Side note: Extbase’s persistence layer attempts to do some of these optimisations by analysing TCA and creating joined queries accordingly. Some parts of this logic are good, others are not. A more generalised approach may be desirable (and would be easier to achieve given a proper API around TCA).

Point 3

This is partially true; TCA does not currently define actual schema, but it does contain presentation-specififc instructions (FormEngine configuration). These parts should be decoupled. It is however unlikely that it will be entirely possible (or reasonable) to generate schemas in full by assimilating only TCA.

This is entirely the responsibility of the DataHandler and does not directly pertain to, or get facilitated by, refactoring TCA itself. At most, refactoring TCA could make it easier to write such integrations, since the mapping information can be made accessible through a proper API as opposed to having to be read through accessing a huge array (e.g. ability to extract all relations and their type, from A to B).

Point 4

First off: not all tables have parent fields and this also means that the parent field is not imposed by TYPO3. A parent field can mean many things but common for all is that it’s a relation, in the case of pid a relation to the pages table. The main reason why a pid column exists is to make it possible to list and retrieve the records through listing the records assoiated with a given page (making the page a “storage” separation).

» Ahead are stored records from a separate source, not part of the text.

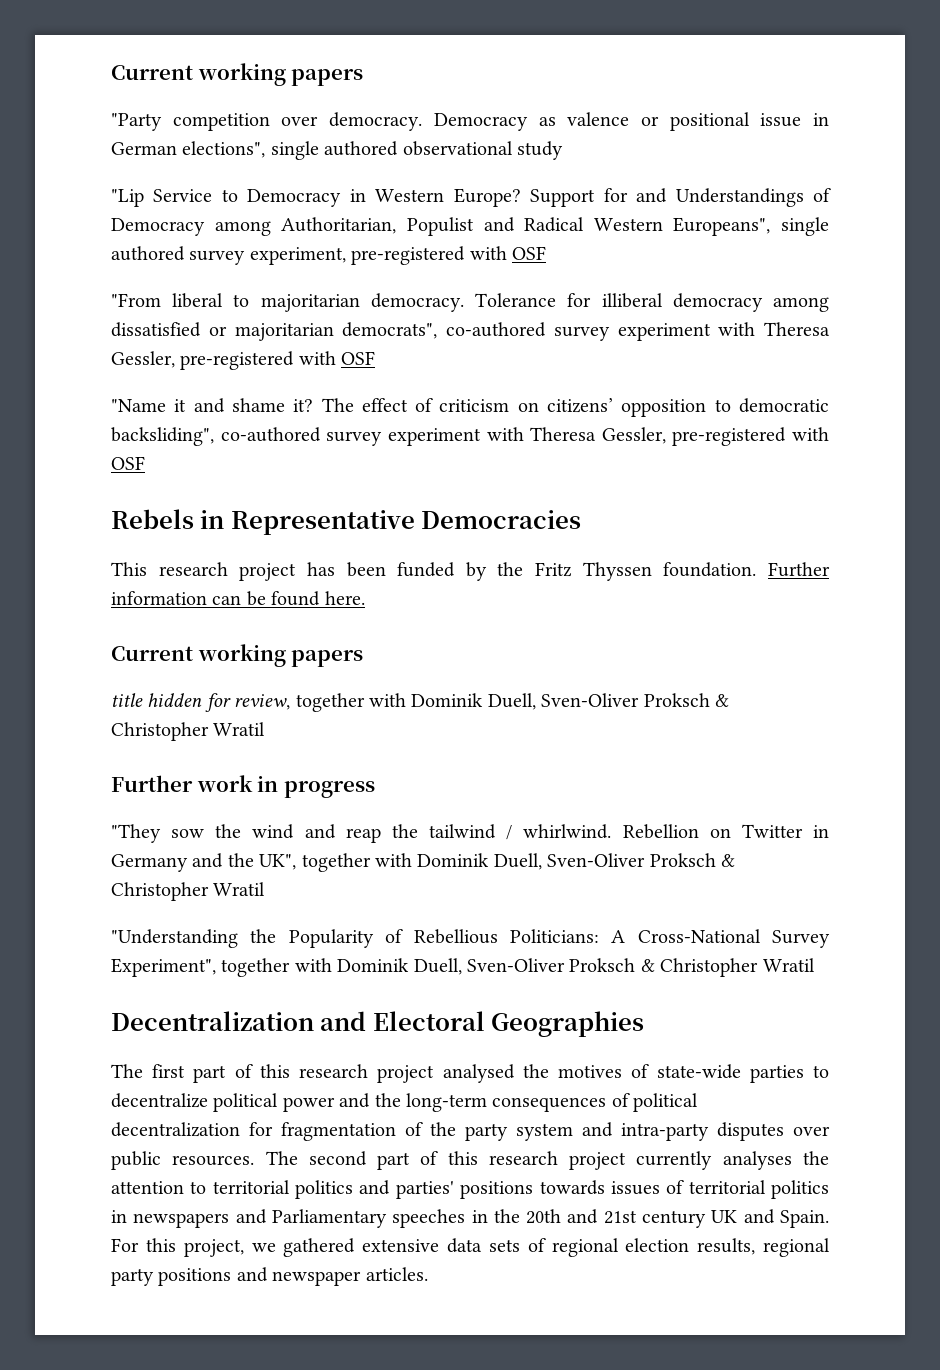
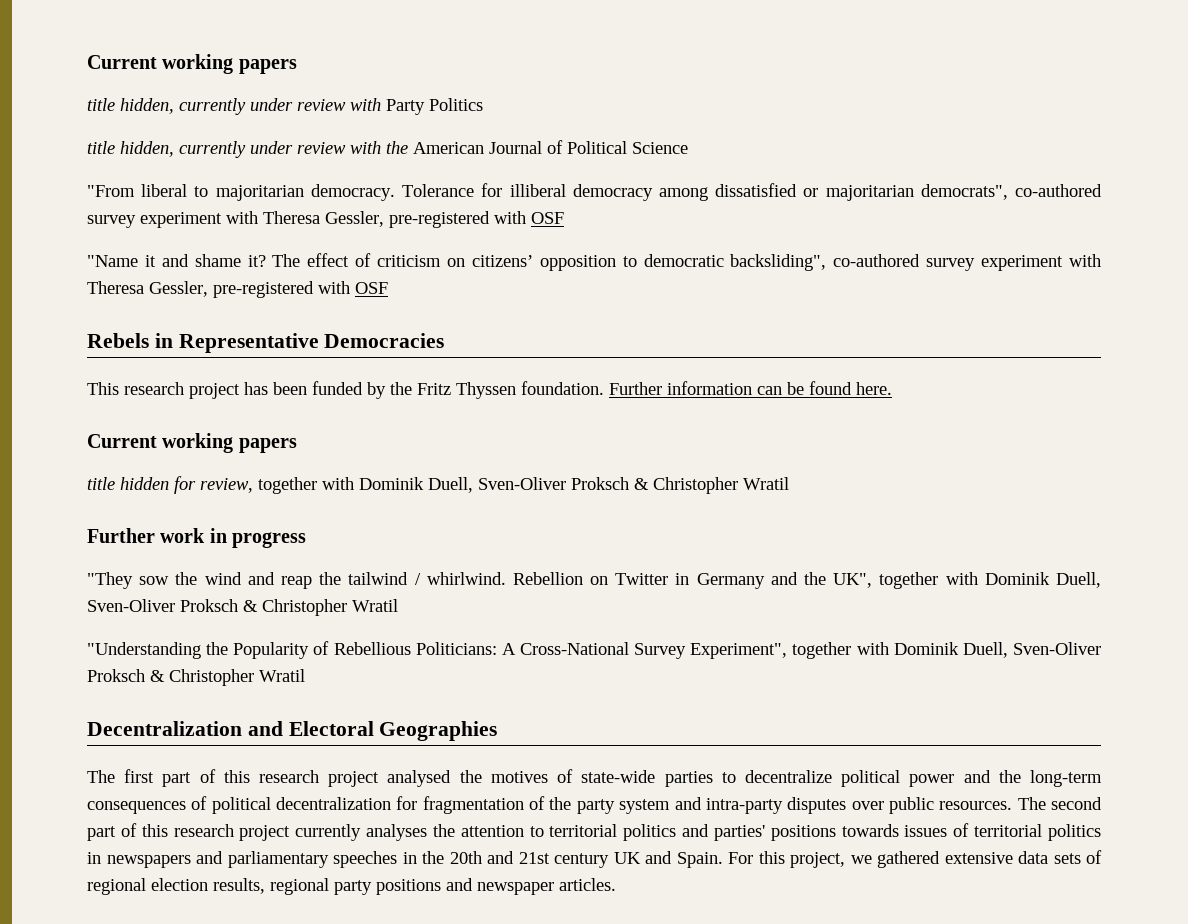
[111,63,364,86] [111,112,830,131] [111,141,563,160] [111,188,832,207] [111,217,829,236] [111,246,546,265] Current working papers // "Party competition over democracy. Democracy as valence or positional issue in German elections", single authored observational study // "Lip Service to Democracy in Western Europe? Support for and Understandings of Democracy among Authoritarian, Populist and Radical Western Europeans", single authored survey experiment, pre-registered with OSF -> [87,54,297,74] [87,98,483,115] [87,140,688,158] Current working papers // title hidden, currently under review with Party Politics // title hidden, currently under review with the American Journal of Political Science
[271,1209,387,1228] Parliamentary -> [227,851,329,868] parliamentary

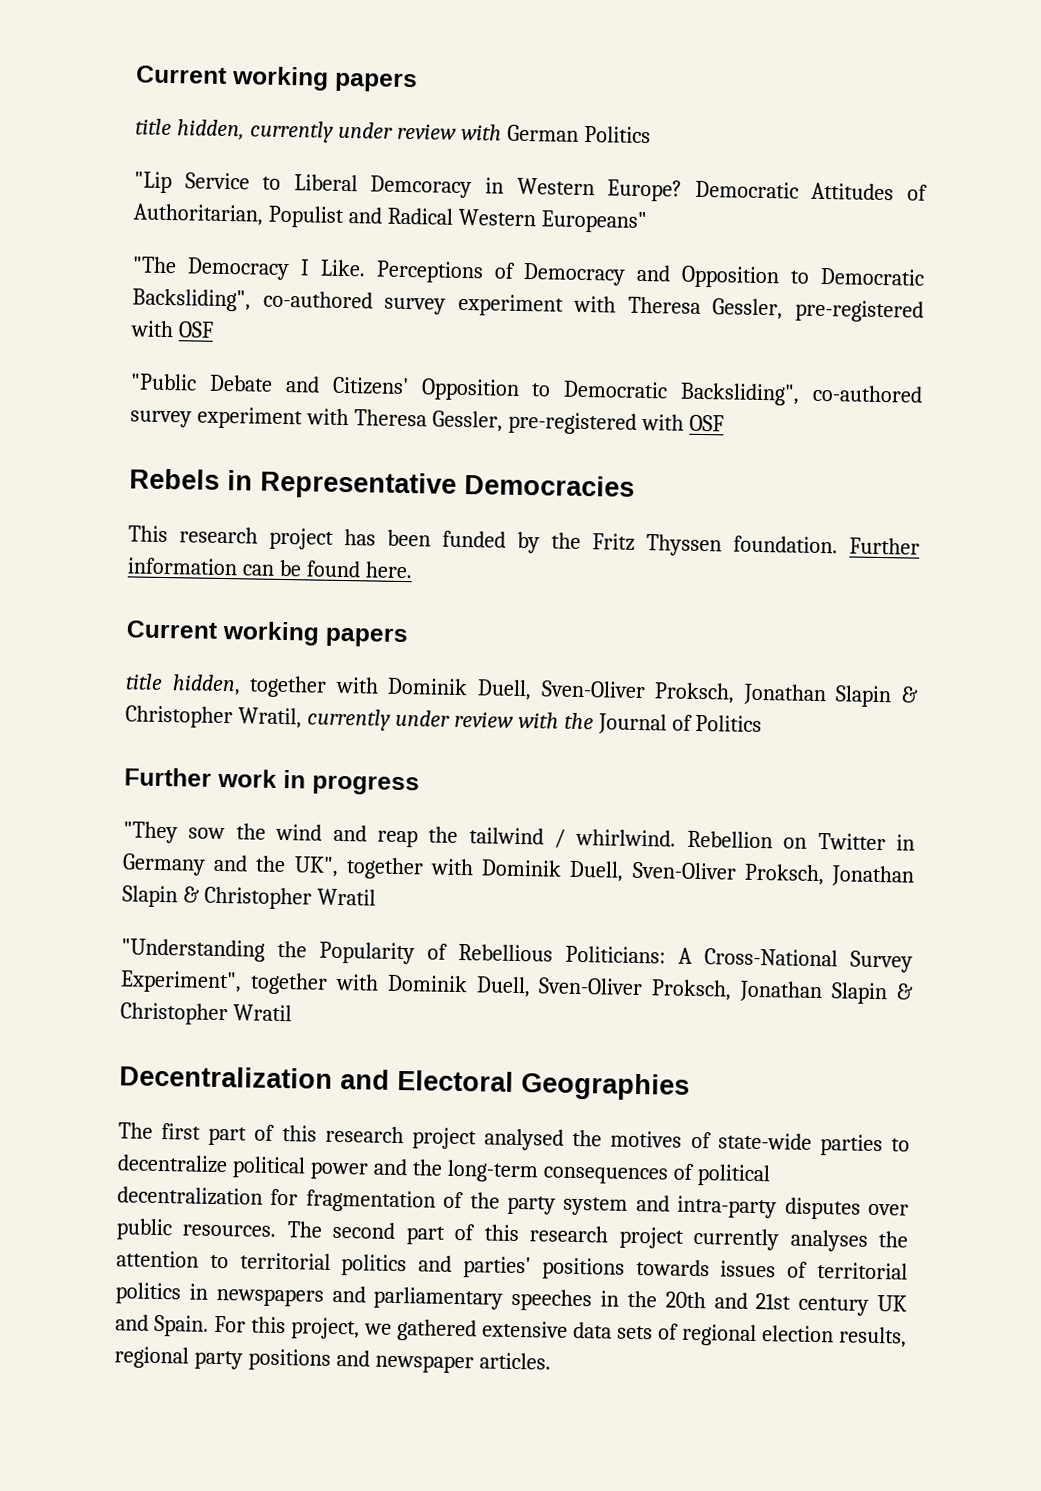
[386,98,483,115] [87,140,688,158] [87,183,1102,201] [87,211,564,228] [87,253,827,271] Party Politics // title hidden, currently under review with the American Journal of Political Science // "From liberal to majoritarian democracy. Tolerance for illiberal democracy among dissatisfied or majoritarian democrats", co-authored survey experiment with Theresa Gessler, pre-registered with OSF // "Name it and shame it? The effect of criticism on citizens’ opposition to democratic backsliding", -> [506,124,651,144] [134,171,929,202] [133,203,647,234] [132,256,925,289] [132,288,924,323] [130,320,214,338] [130,373,801,406] German Politics // "Lip Service to Liberal Demcoracy in Western Europe? Democratic Attitudes of Authoritarian, Populist and Radical Western Europeans" // "The Democracy I Like. Perceptions of Democracy and Opposition to Democratic Backsliding", co-authored survey experiment with Theresa Gessler, pre-registered with OSF // "Public Debate and Citizens' Opposition to Democratic Backsliding",
[120,476,789,494] hidden for review, together with Dominik Duell, Sven-Oliver Proksch & Christopher Wratil -> [171,674,920,708] [125,705,763,735] hidden, together with Dominik Duell, Sven-Oliver Proksch, Jonathan Slapin & Christopher Wratil, currently under review with the Journal of Politics
[180,599,238,612] Proksch -> [743,863,915,887] [122,885,178,908] Proksch, Jonathan Slapin
[87,669,145,682] Proksch -> [651,979,889,1005] Proksch, Jonathan Slapin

Second: changing the nature of the primary identity field may not be reasonable. In the past, and several times, discussions have been raised about adopting UUID logic as primary identifier - the main problem is that making these fields unpredictable (as in: not necessarily named uid and not necessarily containing an integer) has an extreme degree of impact on almost all parts of TYPO3 in context of record handling.

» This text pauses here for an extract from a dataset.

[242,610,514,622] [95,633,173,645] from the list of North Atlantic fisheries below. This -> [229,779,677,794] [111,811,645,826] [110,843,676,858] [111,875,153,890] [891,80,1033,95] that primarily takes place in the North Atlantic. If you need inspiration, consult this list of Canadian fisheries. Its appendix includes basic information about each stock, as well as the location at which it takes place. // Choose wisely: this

Therefore these changes would likely not be a priority or focus area for refactoring TCA. That’s not to say it won’t ever happen - but the benefit it brings is minor and the downsides (in terms of accompanying changes) are major.

Point 5

Yes, decoupling is required. Yes, a type-specific filtering ability is also required.

Proposition

I think it is necessary to separate the concerns, and your last segment in the proposal mixes up several concerns that don’t immediately apply to TCA (as mentioned above). The way Repositories work, the Extbase persistence layer, the nature of SQL columns etc. are all concerns which exist separately from TCA. While it is true that most of these can be improved, decoupling the parts of TCA would have no immediately effect on any of those (with one possible minor exception being that parts of the database schema may be possible to generate in order to limit the definition requirements in SQL schema files).

Therefore I would suggest to not make those components a deciding factor (the proposal is about improving TCA, not about improving Repositories - TCA is only step 1, Repositories etc. may be steps 2 to X). If we take this starting point, the goal is to separate the concerns of TCA and provide a more uniform API:

  1. Reducing the size and complexity of TCA definitions. Hereunder, making the various controls and definitions inside TCA more uniform and grouping together things that are “the same”, e.g. access constraints (enableFields) and so on.
  2. Providing a formalised API (including validation ability) which will reduce the cognitive load of developers who need to write TCA, as well as that of developers who need to read and analyse TCA to create a certain feature.
  3. Separate mapping information from schema and presentation information. Which means extracting the “how field looks” from the “how field works”. This may also provide a way to make the “how field looks” definitions more uniform and in the end may result in being able to define how an entire FormEngine setup should look for any given table (with options to add third party fields in specific places, make modifications to existing fields, and so on).